Scribble at 2020-09-29 14:18:31 Last modified: 2020-09-30 09:00:17

アマゾンの書評から都内の物書きに至るまで、とにかく京都学派、とりわけ西田幾多郎を称揚する人々が昔から一定の数だけいるらしく、それなりに知識社会学のテーマとしては何か得るものがあるのかもしれない。もちろん哲学という学問の導入にあたって格闘した先人の一人として敬服するだけの人物ではあるが、純粋なんとかを初めとして、哲学書を手にするようになったばかりの中高生が振り回すキラキラ・ワードのごとき造語を振り回す段階の人々であったという評価が妥当だろう。
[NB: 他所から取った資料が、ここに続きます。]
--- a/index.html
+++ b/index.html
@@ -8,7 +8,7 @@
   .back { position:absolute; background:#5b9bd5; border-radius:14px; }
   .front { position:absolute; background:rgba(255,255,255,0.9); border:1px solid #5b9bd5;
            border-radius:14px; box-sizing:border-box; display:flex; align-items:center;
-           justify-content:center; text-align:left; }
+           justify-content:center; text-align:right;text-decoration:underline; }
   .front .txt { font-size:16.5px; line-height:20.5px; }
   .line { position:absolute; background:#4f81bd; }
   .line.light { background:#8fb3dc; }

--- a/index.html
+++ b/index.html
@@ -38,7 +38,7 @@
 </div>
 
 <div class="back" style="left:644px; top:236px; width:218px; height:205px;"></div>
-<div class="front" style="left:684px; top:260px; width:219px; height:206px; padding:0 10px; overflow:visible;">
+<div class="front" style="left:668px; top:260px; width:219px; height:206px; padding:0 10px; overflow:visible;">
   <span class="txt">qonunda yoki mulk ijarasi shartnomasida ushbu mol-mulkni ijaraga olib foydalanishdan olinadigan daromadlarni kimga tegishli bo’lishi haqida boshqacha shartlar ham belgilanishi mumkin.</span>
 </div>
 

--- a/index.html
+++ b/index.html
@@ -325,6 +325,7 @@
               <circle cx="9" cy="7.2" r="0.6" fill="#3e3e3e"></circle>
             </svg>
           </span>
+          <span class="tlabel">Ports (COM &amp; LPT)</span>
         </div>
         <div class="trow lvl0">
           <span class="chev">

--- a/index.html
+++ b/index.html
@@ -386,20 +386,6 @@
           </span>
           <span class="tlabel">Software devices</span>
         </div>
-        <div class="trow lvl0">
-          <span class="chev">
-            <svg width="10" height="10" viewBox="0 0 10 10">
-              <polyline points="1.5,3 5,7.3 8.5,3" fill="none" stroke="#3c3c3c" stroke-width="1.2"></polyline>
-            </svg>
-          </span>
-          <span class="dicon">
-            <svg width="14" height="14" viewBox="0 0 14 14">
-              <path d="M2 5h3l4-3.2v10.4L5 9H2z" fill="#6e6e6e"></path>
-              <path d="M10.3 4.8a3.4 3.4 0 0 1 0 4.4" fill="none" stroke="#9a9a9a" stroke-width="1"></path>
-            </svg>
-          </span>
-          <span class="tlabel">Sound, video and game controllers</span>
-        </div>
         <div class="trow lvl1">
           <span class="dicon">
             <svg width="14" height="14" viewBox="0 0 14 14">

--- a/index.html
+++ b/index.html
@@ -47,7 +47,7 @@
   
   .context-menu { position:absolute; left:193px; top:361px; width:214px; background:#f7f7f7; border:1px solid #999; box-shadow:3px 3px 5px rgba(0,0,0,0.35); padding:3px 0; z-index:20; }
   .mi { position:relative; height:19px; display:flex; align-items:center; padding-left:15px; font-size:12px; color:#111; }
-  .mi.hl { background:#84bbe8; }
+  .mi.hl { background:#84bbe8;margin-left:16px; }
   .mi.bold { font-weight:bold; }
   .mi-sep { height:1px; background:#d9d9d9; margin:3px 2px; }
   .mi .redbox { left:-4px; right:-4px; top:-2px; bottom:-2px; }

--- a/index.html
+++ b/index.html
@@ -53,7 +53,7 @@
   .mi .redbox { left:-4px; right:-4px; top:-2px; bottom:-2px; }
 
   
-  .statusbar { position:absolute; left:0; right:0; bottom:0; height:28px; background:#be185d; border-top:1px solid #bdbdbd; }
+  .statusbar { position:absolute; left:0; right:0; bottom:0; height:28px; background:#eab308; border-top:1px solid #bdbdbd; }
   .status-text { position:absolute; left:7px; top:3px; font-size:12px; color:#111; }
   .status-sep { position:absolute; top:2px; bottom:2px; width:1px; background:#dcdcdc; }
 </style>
もちろん、そういう愚直な段階も必要だし、或る意味では次の段階として多くの現代のプロパーでも陥っている自意識プレイや自己欺瞞としての哲学研究(のフリ)も必要なのかもしれないが、そこで止まっている限りの人物から《他人が》何かを学ぶべきだとは思えない。

それに、とりわけ西田や田辺といった京都学派の著作をやたらと尊ぶ哲学愛好家の多くは、そのコメントの無内容さから判断すれば、申し訳ないが「高尚な」(と当人は思っているのかもしれないが)話題についてあれこれと語っているだけのナショナリストでしかない。日本語で読める著者でもこれだけの人物がいる、というわけだ。つまるところ、そうした人々の大半は外国語(ラテン語やギリシア語ではなく、ロシア語でも中国語でもいい)を勉強していないため、その必要がなくても済む言い訳を常に探しているのである。そして、生命論の愚にもつかないエッセイを書くだけが取り柄の、科学者としては業績も尽きて、あとはすれっからしとして出版業界で生きているだけの人物による通俗本などから入って、日本にもこれだけの人物がいると保証してもらっているのだから、なおさら外国の思想など知らないくてもいいというわけである。それゆえ、西田を称揚するアマチュアの大半はハイデガーもベルクソンも読まないわけである。